» Assigned task
Take the line that contains "44px; height: 34px;" and all lines after it, up to and including the last line of the data, and write them out exactly; nothing else belongs in the answer.
**** Data to use
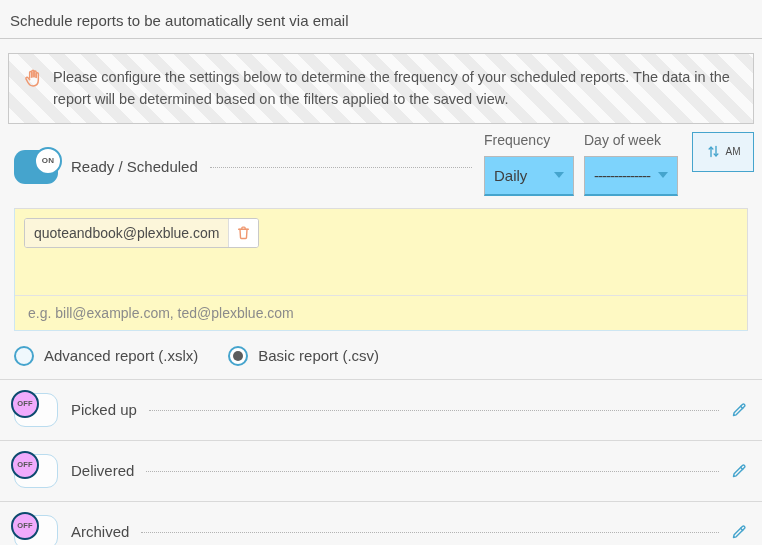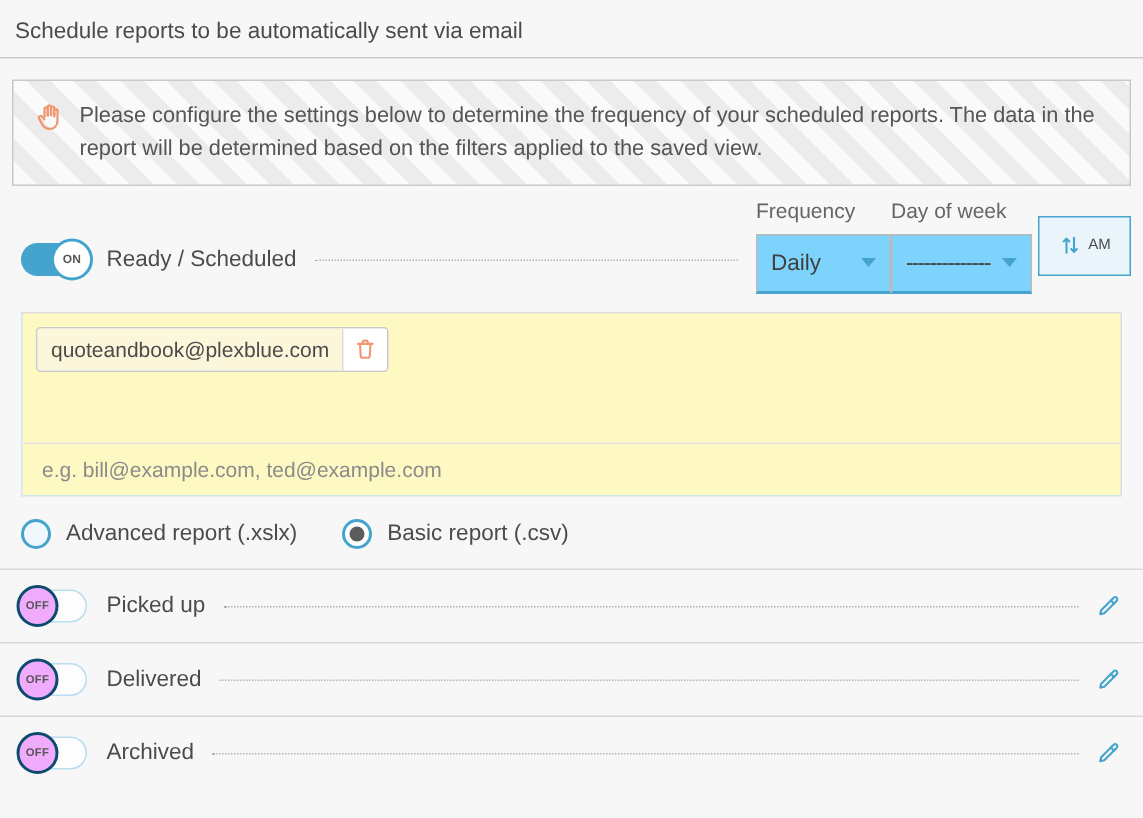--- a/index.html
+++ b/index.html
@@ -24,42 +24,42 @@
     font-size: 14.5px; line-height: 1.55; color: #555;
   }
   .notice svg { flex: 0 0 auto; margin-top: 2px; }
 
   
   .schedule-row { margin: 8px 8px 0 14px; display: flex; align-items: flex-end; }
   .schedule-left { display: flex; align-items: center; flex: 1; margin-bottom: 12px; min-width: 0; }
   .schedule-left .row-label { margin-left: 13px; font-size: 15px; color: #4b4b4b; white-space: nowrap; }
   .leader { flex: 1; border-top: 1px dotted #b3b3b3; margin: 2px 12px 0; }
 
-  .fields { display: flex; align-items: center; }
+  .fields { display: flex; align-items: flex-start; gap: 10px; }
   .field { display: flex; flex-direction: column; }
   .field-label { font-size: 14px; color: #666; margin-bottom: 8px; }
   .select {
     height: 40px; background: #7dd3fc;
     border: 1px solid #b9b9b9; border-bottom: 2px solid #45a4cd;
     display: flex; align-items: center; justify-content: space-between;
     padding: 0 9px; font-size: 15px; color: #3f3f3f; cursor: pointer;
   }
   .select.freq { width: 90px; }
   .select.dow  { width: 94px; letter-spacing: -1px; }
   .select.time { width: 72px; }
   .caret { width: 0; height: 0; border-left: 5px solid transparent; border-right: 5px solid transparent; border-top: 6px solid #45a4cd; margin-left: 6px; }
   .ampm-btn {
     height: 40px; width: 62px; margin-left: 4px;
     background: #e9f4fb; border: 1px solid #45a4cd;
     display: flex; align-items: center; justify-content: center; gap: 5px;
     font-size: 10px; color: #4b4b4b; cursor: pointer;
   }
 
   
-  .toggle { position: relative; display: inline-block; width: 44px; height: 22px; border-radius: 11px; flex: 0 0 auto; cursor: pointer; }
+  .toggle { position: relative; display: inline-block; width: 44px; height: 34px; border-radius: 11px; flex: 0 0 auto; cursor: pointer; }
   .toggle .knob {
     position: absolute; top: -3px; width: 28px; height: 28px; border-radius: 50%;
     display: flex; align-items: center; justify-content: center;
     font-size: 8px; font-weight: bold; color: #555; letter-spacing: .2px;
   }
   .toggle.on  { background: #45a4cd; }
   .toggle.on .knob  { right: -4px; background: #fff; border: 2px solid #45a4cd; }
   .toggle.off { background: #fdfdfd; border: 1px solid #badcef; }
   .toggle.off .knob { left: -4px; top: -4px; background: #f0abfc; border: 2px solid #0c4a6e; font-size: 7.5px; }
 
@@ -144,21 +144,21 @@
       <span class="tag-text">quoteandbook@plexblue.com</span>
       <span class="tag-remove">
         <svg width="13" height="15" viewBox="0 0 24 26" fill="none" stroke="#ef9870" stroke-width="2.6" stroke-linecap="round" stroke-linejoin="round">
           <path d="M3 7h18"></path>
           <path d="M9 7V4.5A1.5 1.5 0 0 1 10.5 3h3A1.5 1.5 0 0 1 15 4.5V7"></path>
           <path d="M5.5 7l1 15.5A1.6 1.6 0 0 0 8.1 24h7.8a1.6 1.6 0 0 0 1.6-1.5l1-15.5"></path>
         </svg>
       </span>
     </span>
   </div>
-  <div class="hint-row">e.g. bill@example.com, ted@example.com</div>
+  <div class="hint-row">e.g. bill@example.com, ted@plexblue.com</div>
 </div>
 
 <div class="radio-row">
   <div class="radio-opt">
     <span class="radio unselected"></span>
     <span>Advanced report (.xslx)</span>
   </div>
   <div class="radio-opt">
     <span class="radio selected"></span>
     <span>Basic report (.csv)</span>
********
» Problem solution
+  .toggle { position: relative; display: inline-block; width: 44px; height: 34px; border-radius: 11px; flex: 0 0 auto; cursor: pointer; }
   .toggle .knob {
     position: absolute; top: -3px; width: 28px; height: 28px; border-radius: 50%;
     display: flex; align-items: center; justify-content: center;
     font-size: 8px; font-weight: bold; color: #555; letter-spacing: .2px;
   }
   .toggle.on  { background: #45a4cd; }
   .toggle.on .knob  { right: -4px; background: #fff; border: 2px solid #45a4cd; }
   .toggle.off { background: #fdfdfd; border: 1px solid #badcef; }
   .toggle.off .knob { left: -4px; top: -4px; background: #f0abfc; border: 2px solid #0c4a6e; font-size: 7.5px; }
 
@@ -144,21 +144,21 @@
       <span class="tag-text">quoteandbook@plexblue.com</span>
       <span class="tag-remove">
         <svg width="13" height="15" viewBox="0 0 24 26" fill="none" stroke="#ef9870" stroke-width="2.6" stroke-linecap="round" stroke-linejoin="round">
           <path d="M3 7h18"></path>
           <path d="M9 7V4.5A1.5 1.5 0 0 1 10.5 3h3A1.5 1.5 0 0 1 15 4.5V7"></path>
           <path d="M5.5 7l1 15.5A1.6 1.6 0 0 0 8.1 24h7.8a1.6 1.6 0 0 0 1.6-1.5l1-15.5"></path>
         </svg>
       </span>
     </span>
   </div>
-  <div class="hint-row">e.g. bill@example.com, ted@example.com</div>
+  <div class="hint-row">e.g. bill@example.com, ted@plexblue.com</div>
 </div>
 
 <div class="radio-row">
   <div class="radio-opt">
     <span class="radio unselected"></span>
     <span>Advanced report (.xslx)</span>
   </div>
   <div class="radio-opt">
     <span class="radio selected"></span>
     <span>Basic report (.csv)</span>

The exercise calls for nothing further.